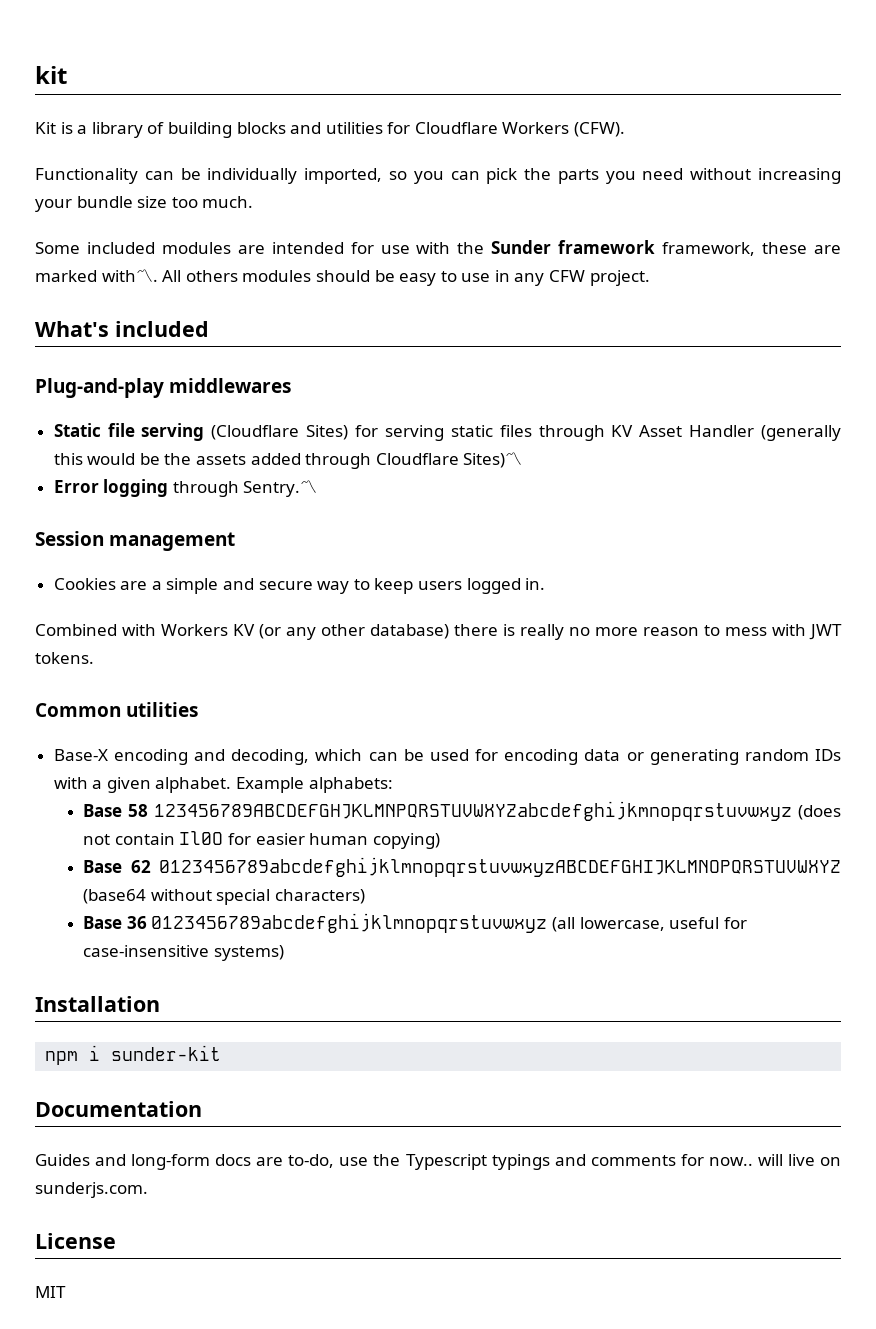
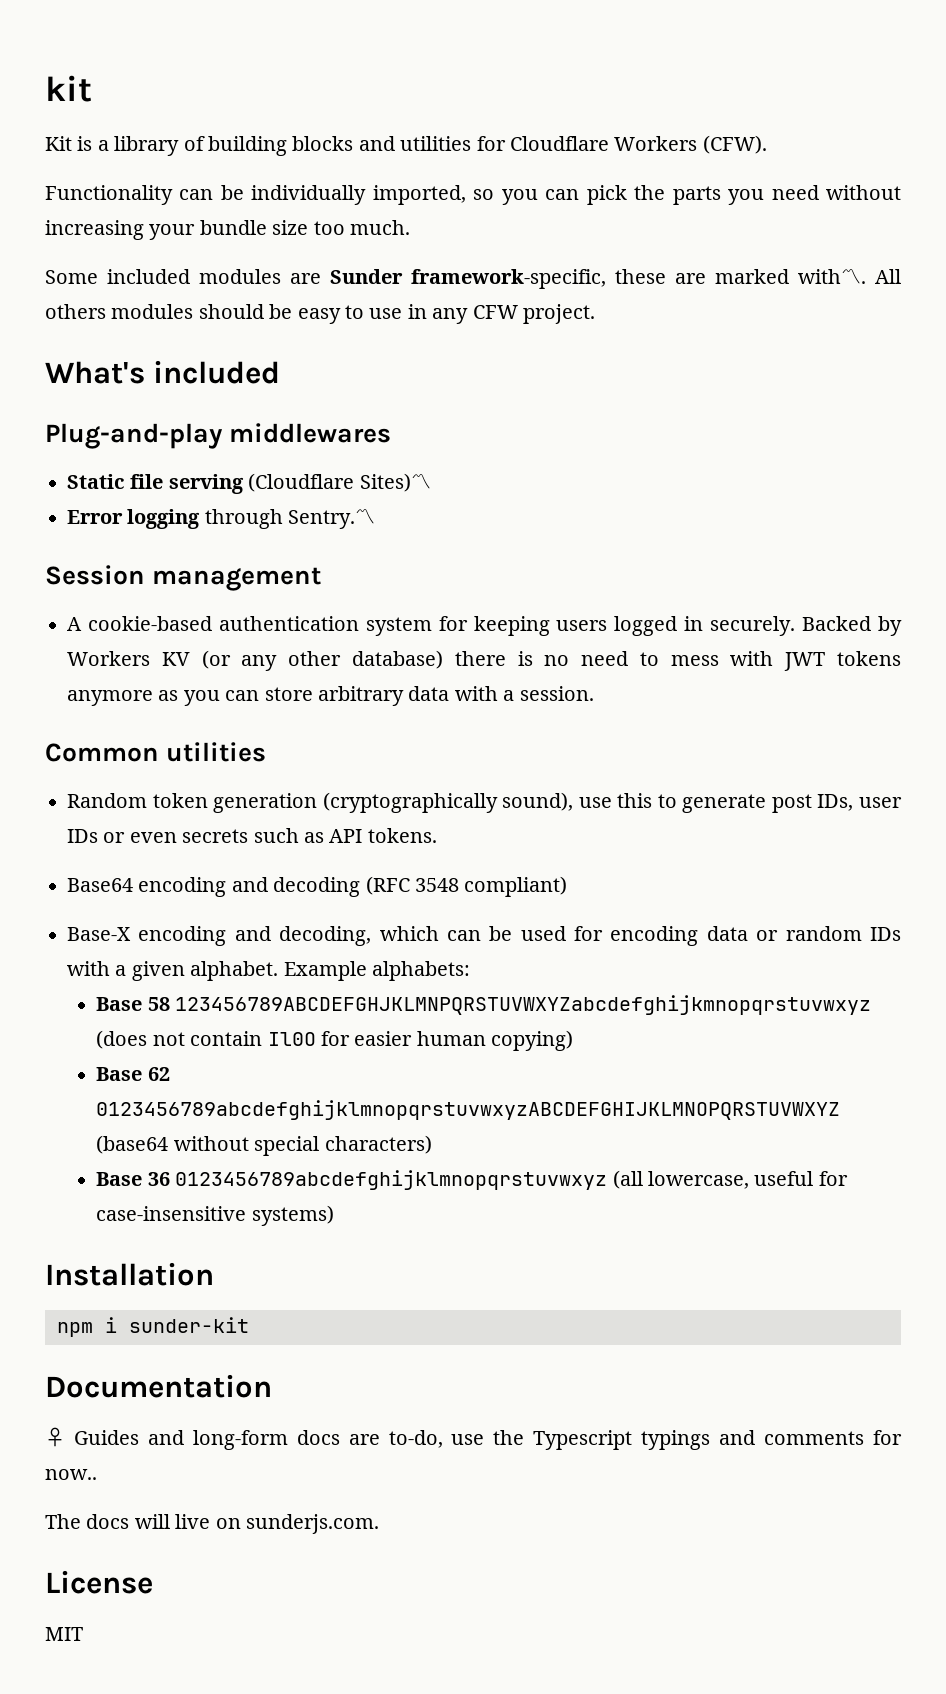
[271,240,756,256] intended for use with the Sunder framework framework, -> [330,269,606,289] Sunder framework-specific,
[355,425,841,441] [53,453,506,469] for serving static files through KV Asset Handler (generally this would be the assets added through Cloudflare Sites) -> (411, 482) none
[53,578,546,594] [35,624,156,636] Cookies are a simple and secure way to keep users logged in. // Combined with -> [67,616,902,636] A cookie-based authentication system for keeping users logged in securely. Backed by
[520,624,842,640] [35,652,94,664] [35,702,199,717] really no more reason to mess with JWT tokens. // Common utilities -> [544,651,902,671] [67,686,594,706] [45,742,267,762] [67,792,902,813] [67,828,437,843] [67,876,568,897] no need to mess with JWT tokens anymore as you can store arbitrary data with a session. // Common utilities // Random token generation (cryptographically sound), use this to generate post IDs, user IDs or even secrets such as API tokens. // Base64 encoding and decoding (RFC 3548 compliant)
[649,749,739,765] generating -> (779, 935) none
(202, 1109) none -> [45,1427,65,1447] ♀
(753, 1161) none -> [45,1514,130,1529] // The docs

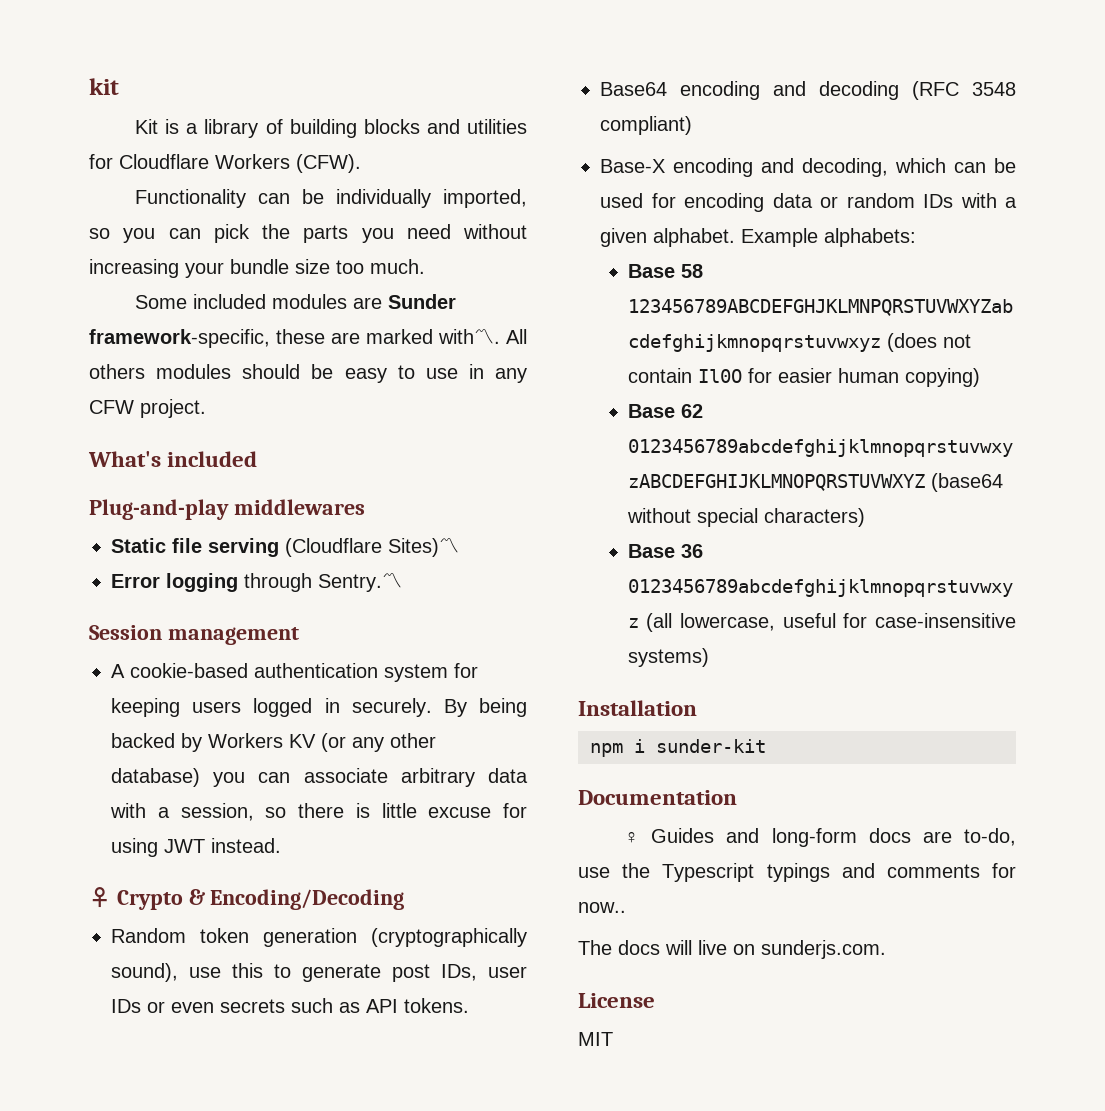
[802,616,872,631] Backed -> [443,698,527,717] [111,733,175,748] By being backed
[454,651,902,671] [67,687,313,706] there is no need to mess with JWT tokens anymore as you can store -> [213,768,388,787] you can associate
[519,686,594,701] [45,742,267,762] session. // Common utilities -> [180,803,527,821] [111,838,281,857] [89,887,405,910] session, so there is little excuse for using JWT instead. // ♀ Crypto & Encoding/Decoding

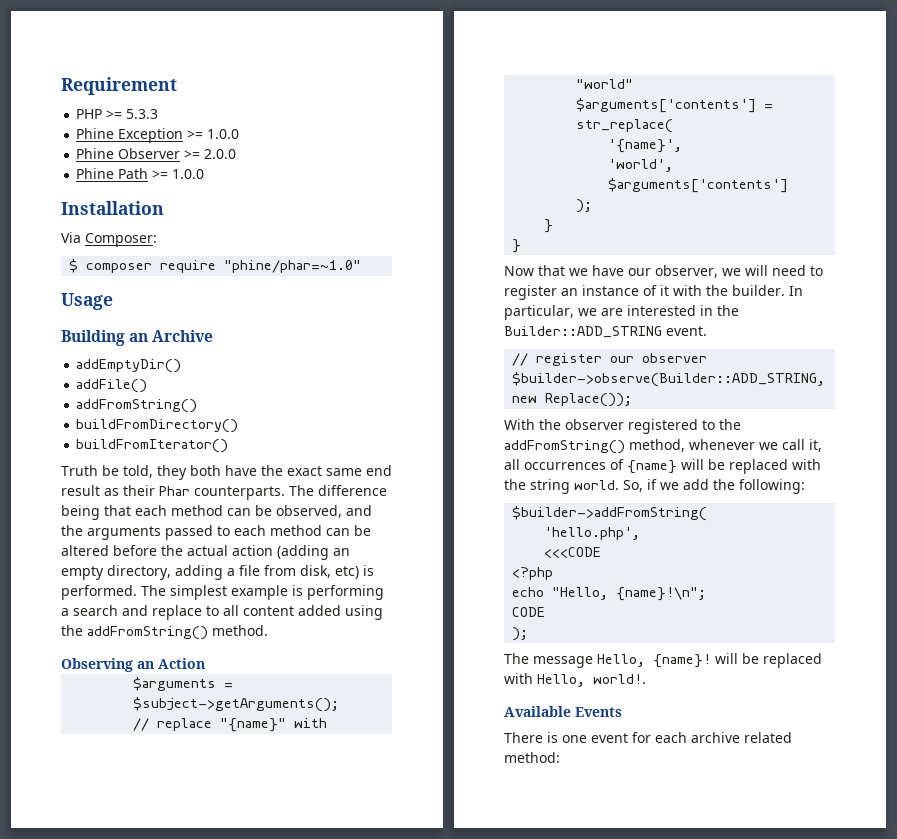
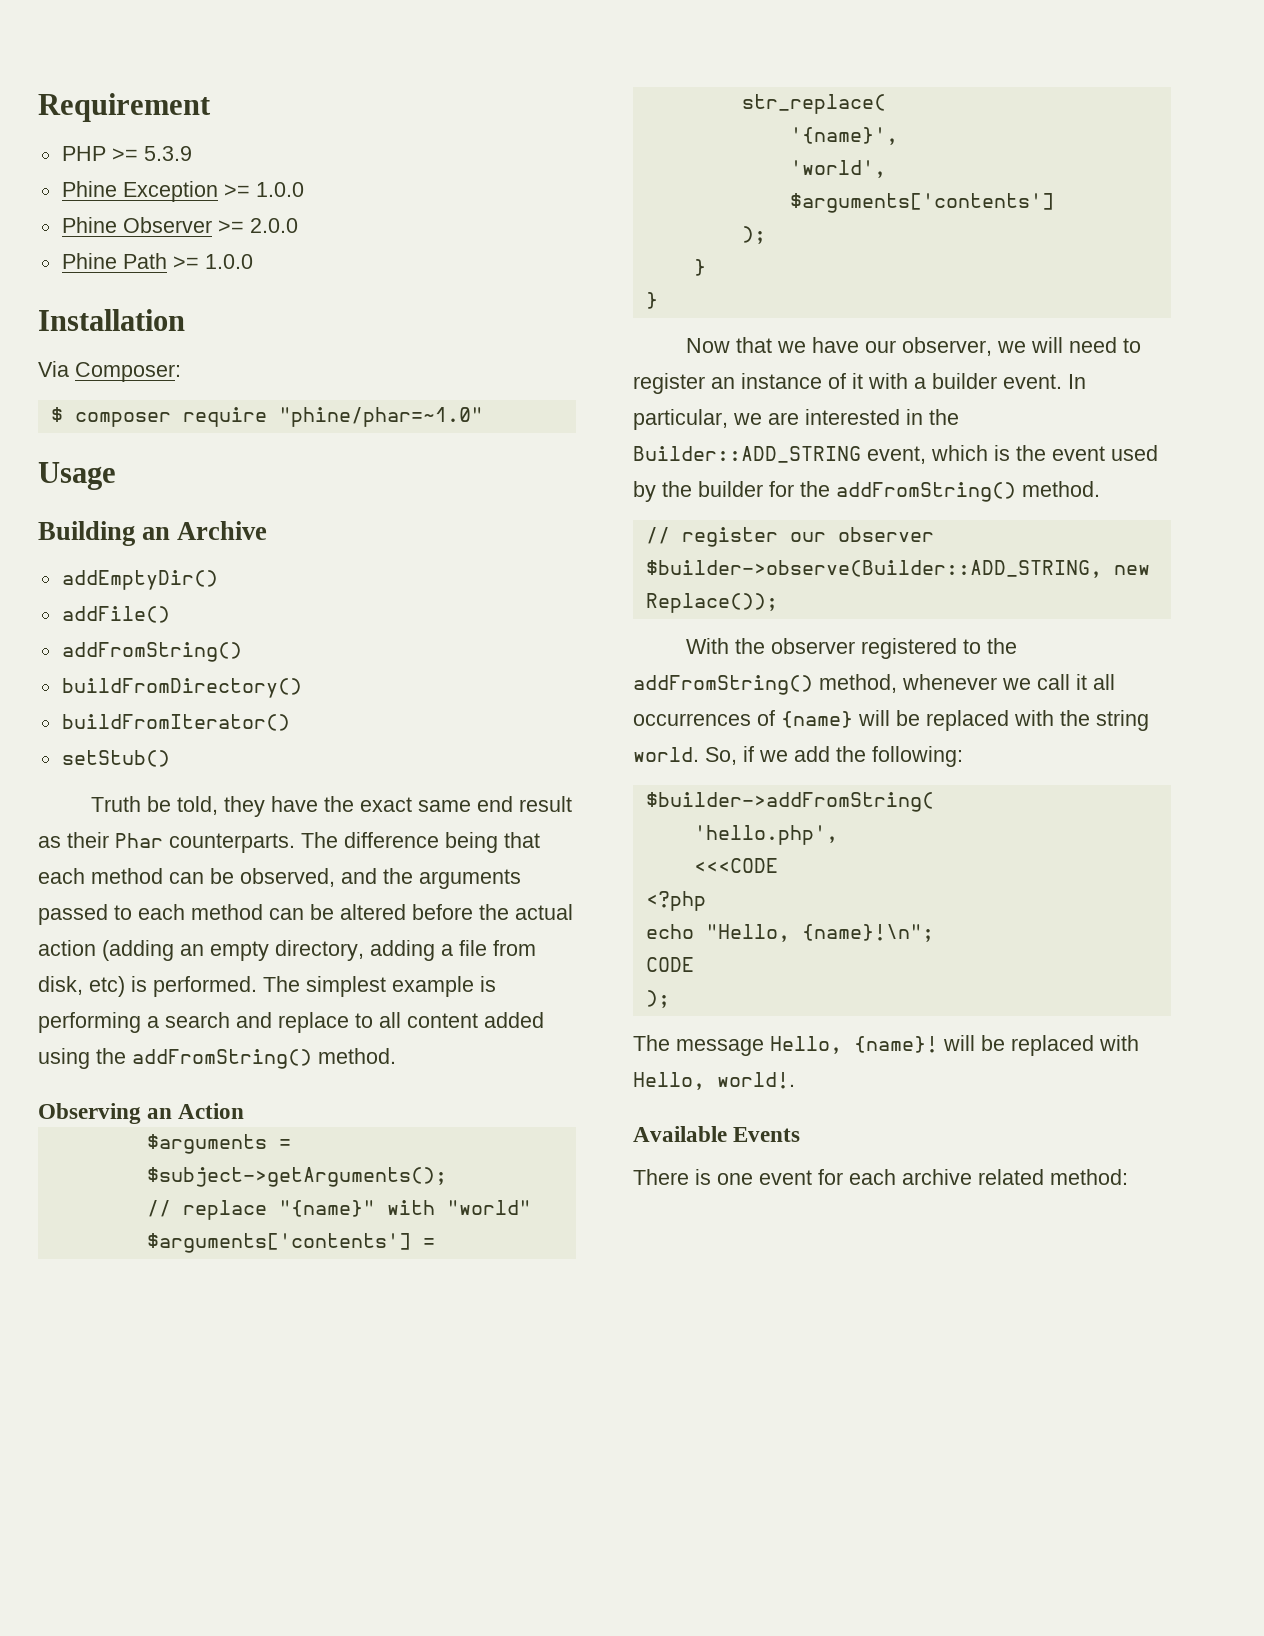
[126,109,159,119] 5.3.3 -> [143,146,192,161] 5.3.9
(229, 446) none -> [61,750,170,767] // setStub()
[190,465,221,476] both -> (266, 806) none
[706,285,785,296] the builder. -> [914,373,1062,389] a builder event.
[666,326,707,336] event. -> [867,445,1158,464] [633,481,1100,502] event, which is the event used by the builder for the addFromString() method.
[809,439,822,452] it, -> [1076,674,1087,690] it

———

## GOAL OF THE EXERCISE
What you return should be only the exact lines from the top of the entries through the line with "[53,578,546,594] [35,624,156,636] Cookies", minus the pictures.

## WRITTEN ANSWER
[271,240,756,256] intended for use with the Sunder framework framework, -> [330,269,606,289] Sunder framework-specific,
[355,425,841,441] [53,453,506,469] for serving static files through KV Asset Handler (generally this would be the assets added through Cloudflare Sites) -> (411, 482) none
[53,578,546,594] [35,624,156,636] Cookies are a simple and secure way to keep users logged in. // Combined with -> [67,616,902,636] A cookie-based authentication system for keeping users logged in securely. Backed by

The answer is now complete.